Below are records. Copy every line with "ATHER" in it.

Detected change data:
···

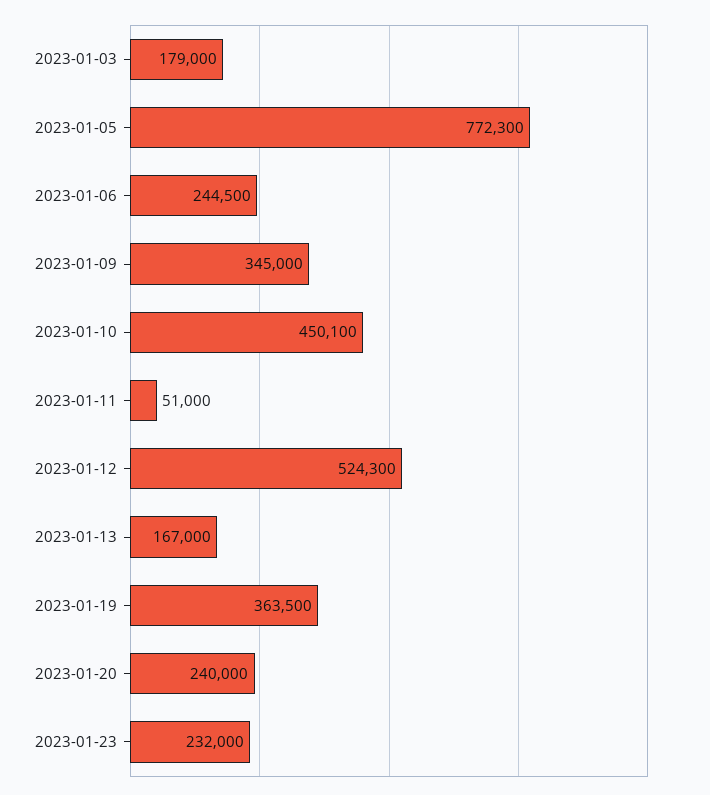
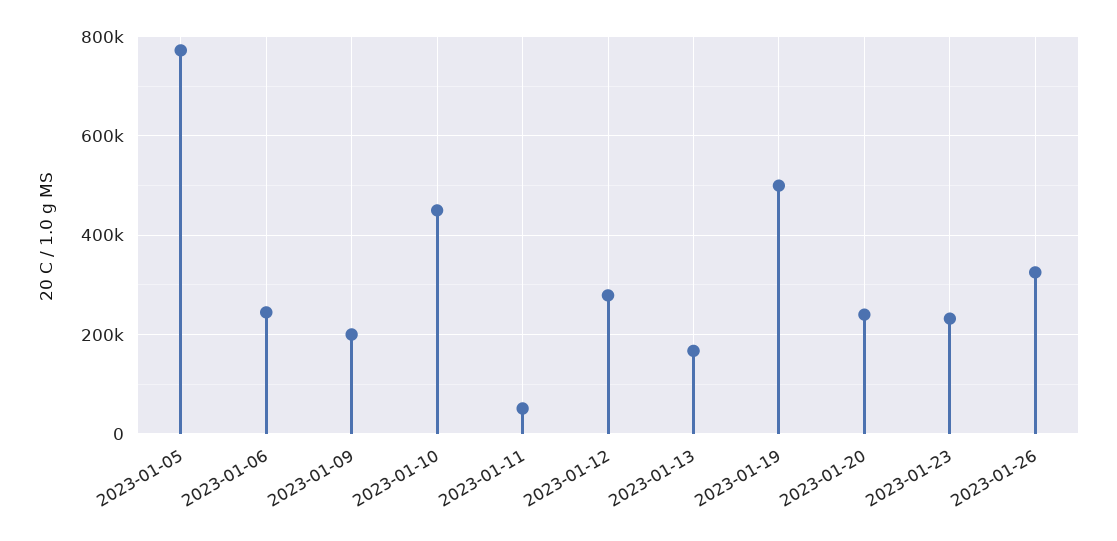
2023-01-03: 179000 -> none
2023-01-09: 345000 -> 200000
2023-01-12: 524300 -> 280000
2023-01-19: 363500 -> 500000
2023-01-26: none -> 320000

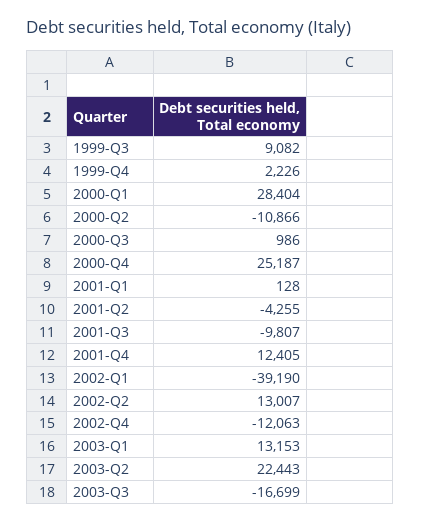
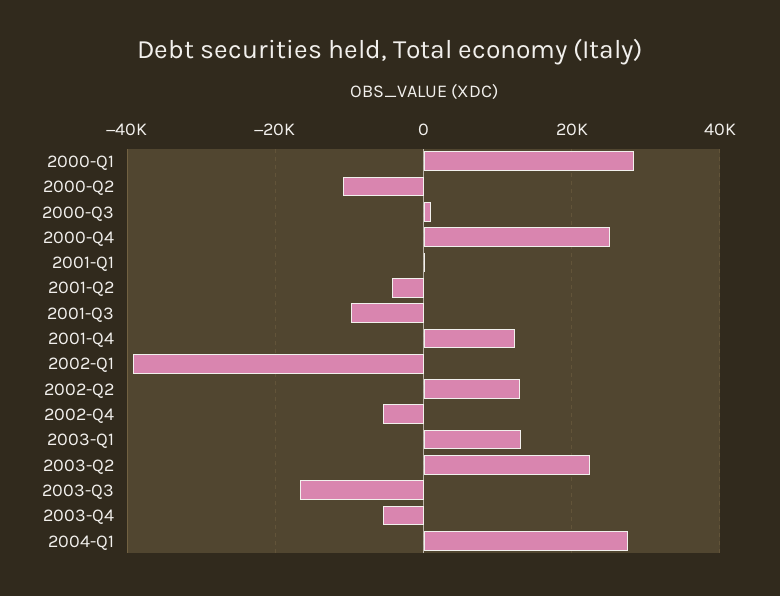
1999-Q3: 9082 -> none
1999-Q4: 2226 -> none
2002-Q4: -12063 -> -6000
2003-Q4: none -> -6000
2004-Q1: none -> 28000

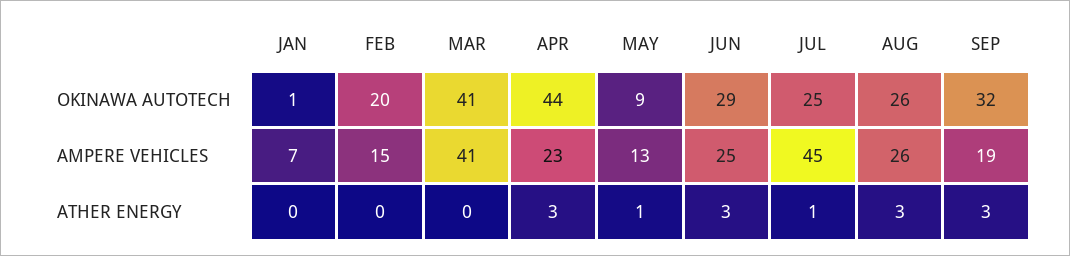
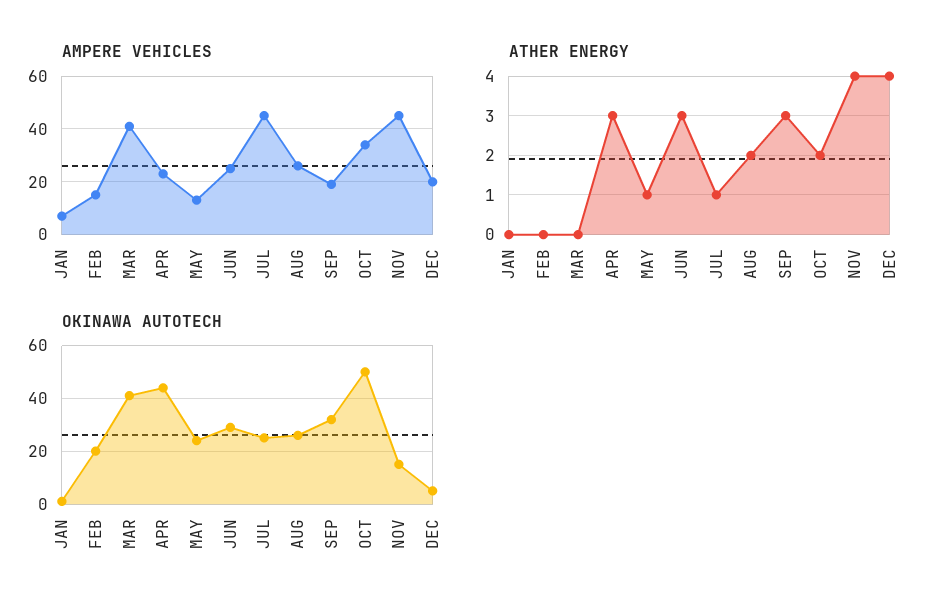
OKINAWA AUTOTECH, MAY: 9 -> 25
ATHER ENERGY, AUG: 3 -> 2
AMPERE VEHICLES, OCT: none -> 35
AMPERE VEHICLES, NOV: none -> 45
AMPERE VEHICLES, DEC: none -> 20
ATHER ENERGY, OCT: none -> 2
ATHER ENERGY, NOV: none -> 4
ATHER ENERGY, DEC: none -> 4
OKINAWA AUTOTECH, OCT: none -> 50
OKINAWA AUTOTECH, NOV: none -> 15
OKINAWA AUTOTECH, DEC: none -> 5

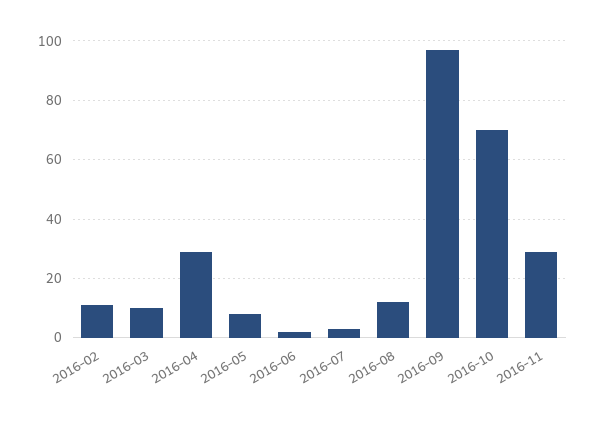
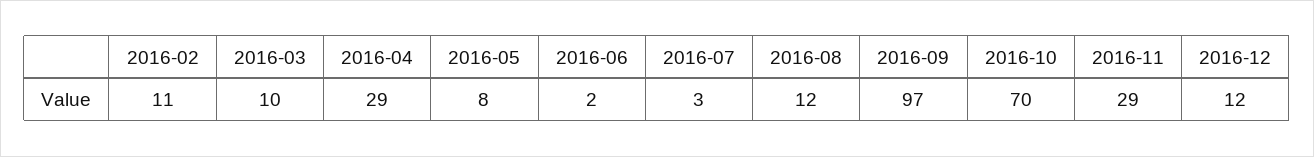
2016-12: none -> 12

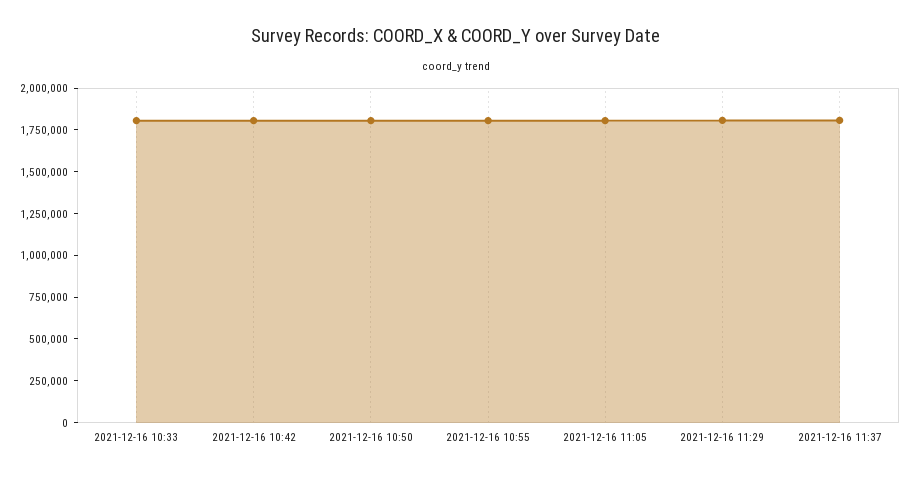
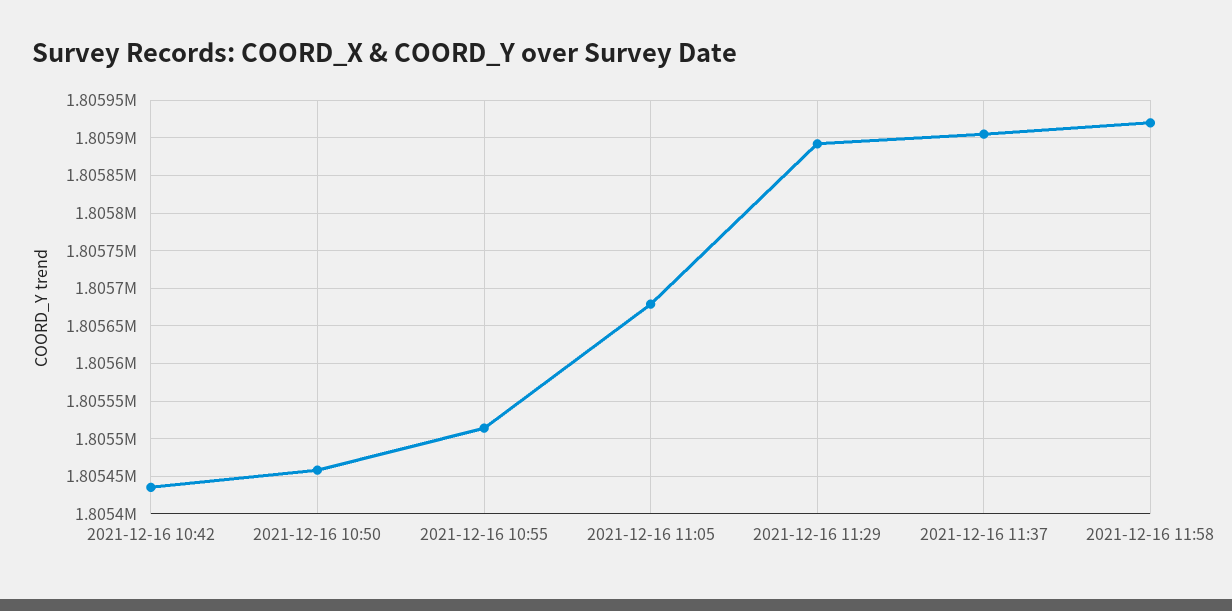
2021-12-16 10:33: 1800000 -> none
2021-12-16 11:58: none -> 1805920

···

Output of the task:
ATHER ENERGY, AUG: 3 -> 2
ATHER ENERGY, OCT: none -> 2
ATHER ENERGY, NOV: none -> 4
ATHER ENERGY, DEC: none -> 4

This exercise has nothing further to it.